Created on 01-03-2017 10:41 AM - edited 09-16-2022 03:52 AM
Hi,
I have 3 node cluster having Cloudera 5.9 running on CentOS 6.7. I need to connect my R packages (running on my Laptop) to the Spark runing in cluster mode on Hadoop.
However If I try to connect the local R through Sparklyr Connect to Hadoop Spark it is giving Error. As it is searching the Spark home on the laptop itself.
I googled and found we can install SparkR and use R with Spark. However I have few questions regarding the same.

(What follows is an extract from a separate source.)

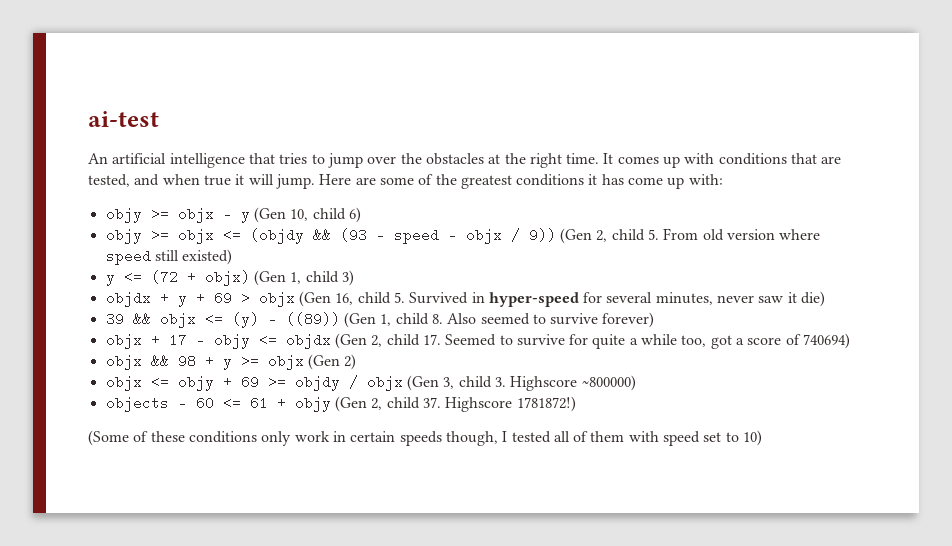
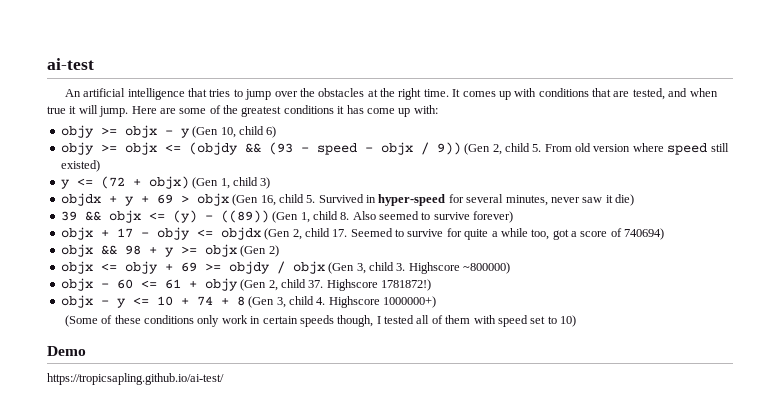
- objects - 60 <= 61 + objy (Gen 2, child 37. Highscore 1781872!)
+ objx - 60 <= 61 + objy (Gen 2, child 37. Highscore 1781872!)
+ objx - y <= 10 + 74 + 8 (Gen 3, child 4. Highscore 1000000+)
+ Demo
+ https://tropicsapling.github.io/ai-test/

Please help, I am new in this and really need guidance.
Thanks,
Shilpa
Created 01-11-2017 04:20 PM
Thanks for the reply @srowen
The best way to install R and then install SparkR on top of it is here : http://blog.clairvoyantsoft.com/2016/11/installing-sparkr-on-a-hadoop-cluster/
I was able to install them following this link. It is really useful and latest.
Thanks,
Shilpa
Created 01-05-2021 12:10 PM
Hi AutoIN,
This link is opening fine http://site.clairvoyantsoft.com/installing-sparkr-on-a-hadoop-cluster/
but Step f under installation : link is not working as expected https://github.com/apache/spark/archive/.
Can you please provide the location we are using CDH 6.3.3 ans spark version is 2.4.0
Created on 01-06-2021 01:55 AM - edited 01-06-2021 01:58 AM
Hello @PR_224
Please replace steps f to j with what @singh101 suggested in one of the above comments:
https://community.cloudera.com/t5/Support-Questions/Run-SparkR-or-R-package-on-my-Cloudera-5-9-Spark... . The idea is - we make use of the binaries from the CDH parcel, instead of downloading it from upstream.
On a side note: CDP Base provides sparkR out of the box (in case if you plan to upgrade in near future)
Good luck!
Created 03-02-2021 05:56 PM
Thank you AutoIN it worked before only. Took more time to respond.
Created 03-02-2021 06:09 PM
No worries @PR_224
Glad it's fixed : )